Тот же тон догматической достоверности, каким отличается натурфилософия Декарта, проходит и через его учение о мозге. Конечно, он даёт лишь довольно поверхностные сведения о строении и функциях этого органа. Но он ни на йоту не сомневается в справедливости того, что утверждает. Редко в последующее время кто-либо был так уверен в своей правоте. Ещё сто с лишним лет назад физиологи в этом пункте чуть не ограничивались замечанием, что люди и животные, потерявшие свой мозг, впадают в идиотизм, а один добросовестный анатом заключил своё тщательное описание внешних форм призванием, что мы ровно ничего не знаем о внутреннем строении мозга. В наше время сцена опять совершенно изменилась. Благодаря соединенным усилиям микроскопического исследования, вивисекции и патологического наблюдения удалось собрать массу данных, которые, по-видимому, начинают понемногу слагаться в одну систему. Неудивительно, что и теперь умами овладевает иногда гордая уверенность в победе, способная обмануть нас насчёт размеров достигнутого и ведущая к поспешным гипотезам о неразрешенных загадках. В то же время природа вопроса влечёт за собой то последствие, что физиология отчасти оперирует понятиями, заимствованными из психологии или из какой-нибудь психологической системы, отчасти же развивает определённые воззрения, которые требуют психологической проверки.
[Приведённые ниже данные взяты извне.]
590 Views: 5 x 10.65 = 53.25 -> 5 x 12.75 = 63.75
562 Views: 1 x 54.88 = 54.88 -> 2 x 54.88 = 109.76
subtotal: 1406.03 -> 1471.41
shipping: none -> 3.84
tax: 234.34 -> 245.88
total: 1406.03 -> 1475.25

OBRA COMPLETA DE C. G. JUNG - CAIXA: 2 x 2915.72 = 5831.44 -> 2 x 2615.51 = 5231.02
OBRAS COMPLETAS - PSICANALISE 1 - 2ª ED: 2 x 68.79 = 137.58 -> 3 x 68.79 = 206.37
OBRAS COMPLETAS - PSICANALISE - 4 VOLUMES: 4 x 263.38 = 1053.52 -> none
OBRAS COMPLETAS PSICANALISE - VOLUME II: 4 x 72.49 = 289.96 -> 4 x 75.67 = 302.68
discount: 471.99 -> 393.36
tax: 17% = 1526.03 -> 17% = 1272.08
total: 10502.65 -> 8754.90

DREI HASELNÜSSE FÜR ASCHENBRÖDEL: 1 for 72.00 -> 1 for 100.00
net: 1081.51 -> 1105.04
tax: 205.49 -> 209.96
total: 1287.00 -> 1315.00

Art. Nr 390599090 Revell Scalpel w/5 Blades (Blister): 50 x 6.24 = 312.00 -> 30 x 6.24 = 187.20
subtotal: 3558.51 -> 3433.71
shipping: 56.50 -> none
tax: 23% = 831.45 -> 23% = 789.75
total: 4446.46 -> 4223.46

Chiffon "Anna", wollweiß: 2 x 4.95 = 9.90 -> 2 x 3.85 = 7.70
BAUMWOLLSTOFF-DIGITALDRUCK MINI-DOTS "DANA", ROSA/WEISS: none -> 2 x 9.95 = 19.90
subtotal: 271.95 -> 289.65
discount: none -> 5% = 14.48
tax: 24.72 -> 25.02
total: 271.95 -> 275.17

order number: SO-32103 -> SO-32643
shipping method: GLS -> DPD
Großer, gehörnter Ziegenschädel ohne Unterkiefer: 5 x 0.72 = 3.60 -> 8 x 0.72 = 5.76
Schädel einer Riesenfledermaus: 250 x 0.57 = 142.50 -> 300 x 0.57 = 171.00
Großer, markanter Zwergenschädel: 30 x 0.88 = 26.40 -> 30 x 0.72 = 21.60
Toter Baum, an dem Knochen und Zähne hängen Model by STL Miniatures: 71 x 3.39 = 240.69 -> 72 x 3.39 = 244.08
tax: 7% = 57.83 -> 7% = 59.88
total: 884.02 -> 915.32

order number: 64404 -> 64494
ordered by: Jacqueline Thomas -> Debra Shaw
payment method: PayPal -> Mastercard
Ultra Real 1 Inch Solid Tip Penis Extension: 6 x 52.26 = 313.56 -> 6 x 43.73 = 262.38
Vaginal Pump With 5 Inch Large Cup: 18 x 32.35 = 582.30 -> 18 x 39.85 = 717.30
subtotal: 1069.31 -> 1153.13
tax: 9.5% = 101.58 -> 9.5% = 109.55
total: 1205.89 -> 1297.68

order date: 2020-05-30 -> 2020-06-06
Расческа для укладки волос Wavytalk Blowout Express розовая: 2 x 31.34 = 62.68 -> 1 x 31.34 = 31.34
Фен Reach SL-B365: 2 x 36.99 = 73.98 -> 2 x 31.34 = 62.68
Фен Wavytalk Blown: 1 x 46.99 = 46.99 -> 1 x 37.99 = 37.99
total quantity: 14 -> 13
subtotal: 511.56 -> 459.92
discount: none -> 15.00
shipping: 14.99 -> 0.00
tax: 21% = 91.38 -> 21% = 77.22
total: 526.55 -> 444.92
Таким образом, в настоящее время и психологу представляется почти неизбежная необходимость отдать себе отчёт в выводах, на какие дают право вновь приобретённые познания. Прошли уже те дни, когда спокойно можно было почивать на ложе незнания, ожидать событий и, между прочим, строить фантастические гипотезы о месте нахождения души. Факты говорят чересчур громко, чтобы их можно было игнорировать. Но чему учат нас эти факты в психологии? Что показывают они нам относительно основ нашей умственной жизни? Подтверждают ли они распространенные взгляды или вынуждают заменить их другими? Прежде чем обратиться к этим вопросам, нам необходимо установить самые факты, насколько это возможно без предположения специальных познаний. Для этого бросим предварительно короткий взгляд на развитие, которое прошла физиология мозга от механической натурфилософии XVII века до наших дней.
I
Учение Декарта о том, что душа соединяется с телом в определённом пункте мозга, вытекло не только из общих взглядов на различие умственной и физической субстанций, но также и из физиологических воззрений философа. В мозге, как они думает, соединяются все нервы органов чувств и двигательных частей. В качестве движений тонкого заключённого, в нервах чувств вещества, нервных или жизненных духов, чувственные впечатления распространяются вплоть до мозговых впадин, наполненных до краёв этим веществом. С последними же стоит в непосредственной связи материальный носитель души, мозговая железа. Она по двум причинам необходимо является вместилищем души: во-первых, вследствие своей связи с мозговыми впадинами, сборными пунктами нервных духов, и, во-вторых, она единственное непарное образование мозга. Нервные духи в обратном движении спешат из мозговых впадин через двигательные нервы к мус- кулам. Душа господствует и регулирует эти течения: из впечатлений нервов ощущающих она образует свои представления, а посредством воли она оказывает обратное влияние на двигательные нервы и мускулы. Но иногда течение нервных духов может и без ведома души перескочить из одного рода нервов на другой и, т. обр., произвести те непроизвольные и часто бессознательные движения, которые мы называем теперь рефлекторными. Подобным же образом и другие проявления умственной деятельности сводятся к определенным мозговым процессам: из оставшихся в мозговых волокнах следов движений возникают фантастические картины, из движения нервов, соединяющих сердце с мозгом, — душевные волнения, из движения других нервов организма — страсть. Обращаясь, таким образом, для объяснения внутренних явлений к физическим процессам, происходящим вне души, эта психология как бы наводит на вопрос, не излишня ли во всём этом механизме сама душа? И действительно, Декарт даже животных считает уже бездушными машинами. Когда представители позднейшего французского материализма применили всё это и к человеку, они с некоторым правом могли ссылаться на отца нового спиритуализма, физиологические представления которого они себе усвоили.